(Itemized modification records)
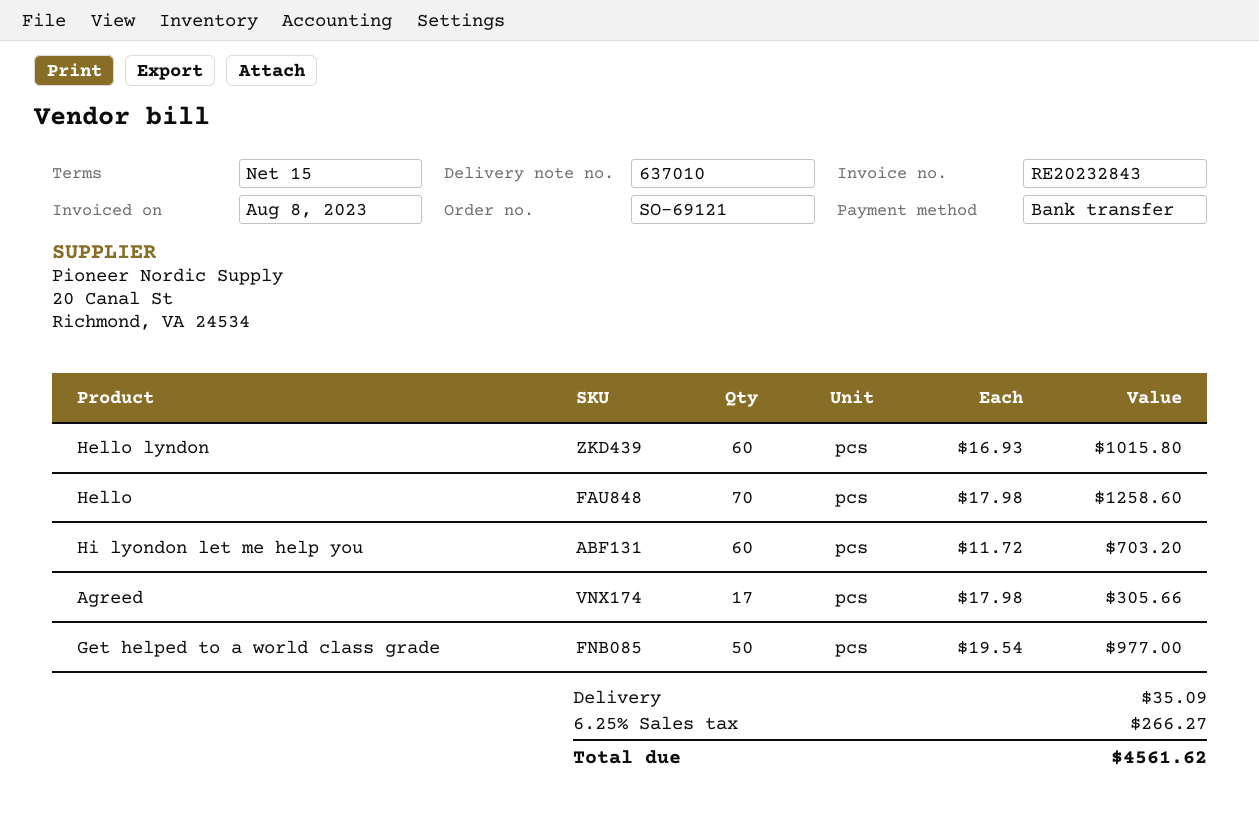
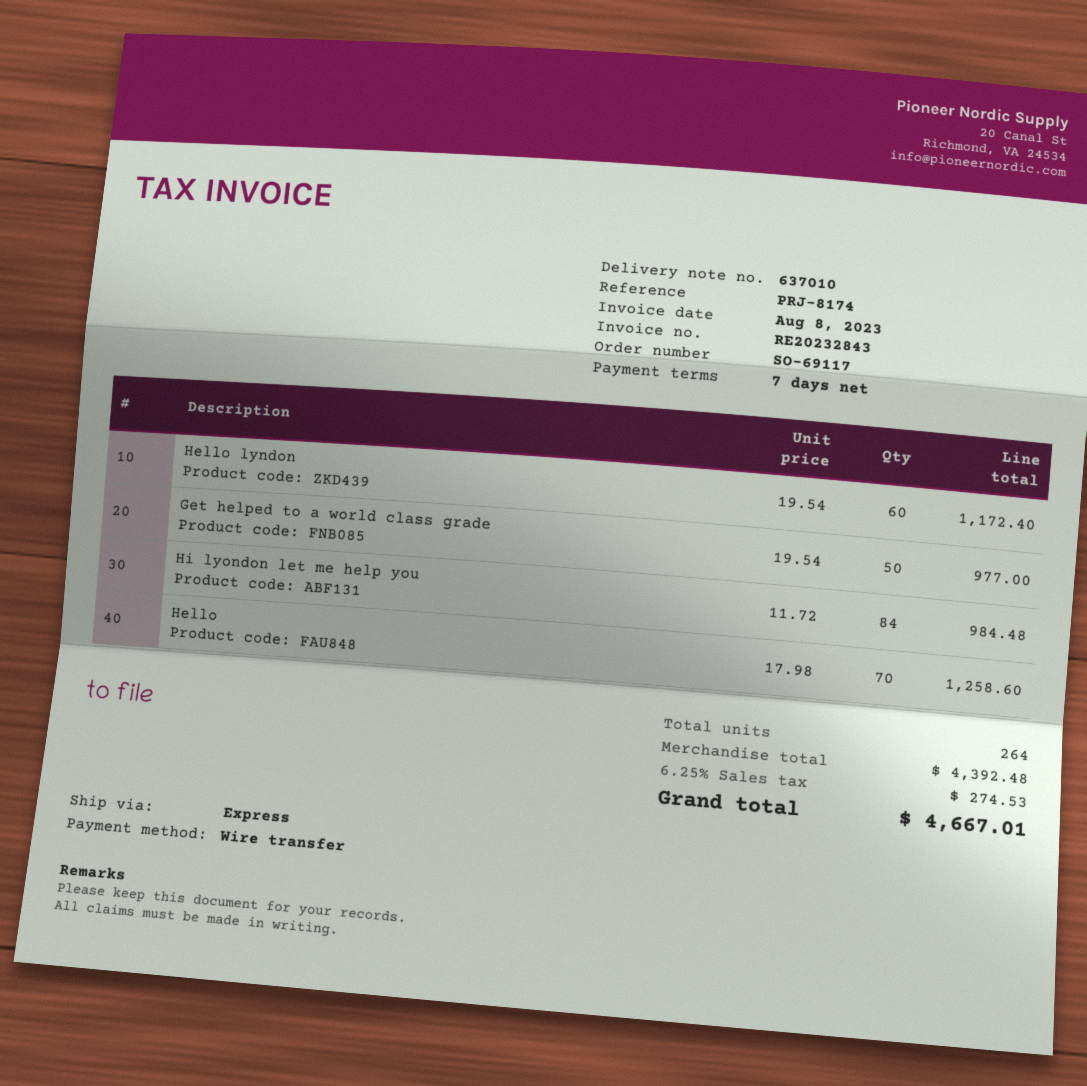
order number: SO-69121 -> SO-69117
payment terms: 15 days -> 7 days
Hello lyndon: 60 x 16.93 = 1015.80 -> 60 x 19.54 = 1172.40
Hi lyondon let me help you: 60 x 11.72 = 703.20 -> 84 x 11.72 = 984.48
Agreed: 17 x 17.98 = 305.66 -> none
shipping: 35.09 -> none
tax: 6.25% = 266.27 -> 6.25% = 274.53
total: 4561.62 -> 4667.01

* WORK TASK
Copy exactly. Start at the line containing "Hello lyndon: 60" and continue through the last line of the records.

* ANSWER TO THE PROBLEM
Hello lyndon: 60 x 16.93 = 1015.80 -> 60 x 19.54 = 1172.40
Hi lyondon let me help you: 60 x 11.72 = 703.20 -> 84 x 11.72 = 984.48
Agreed: 17 x 17.98 = 305.66 -> none
shipping: 35.09 -> none
tax: 6.25% = 266.27 -> 6.25% = 274.53
total: 4561.62 -> 4667.01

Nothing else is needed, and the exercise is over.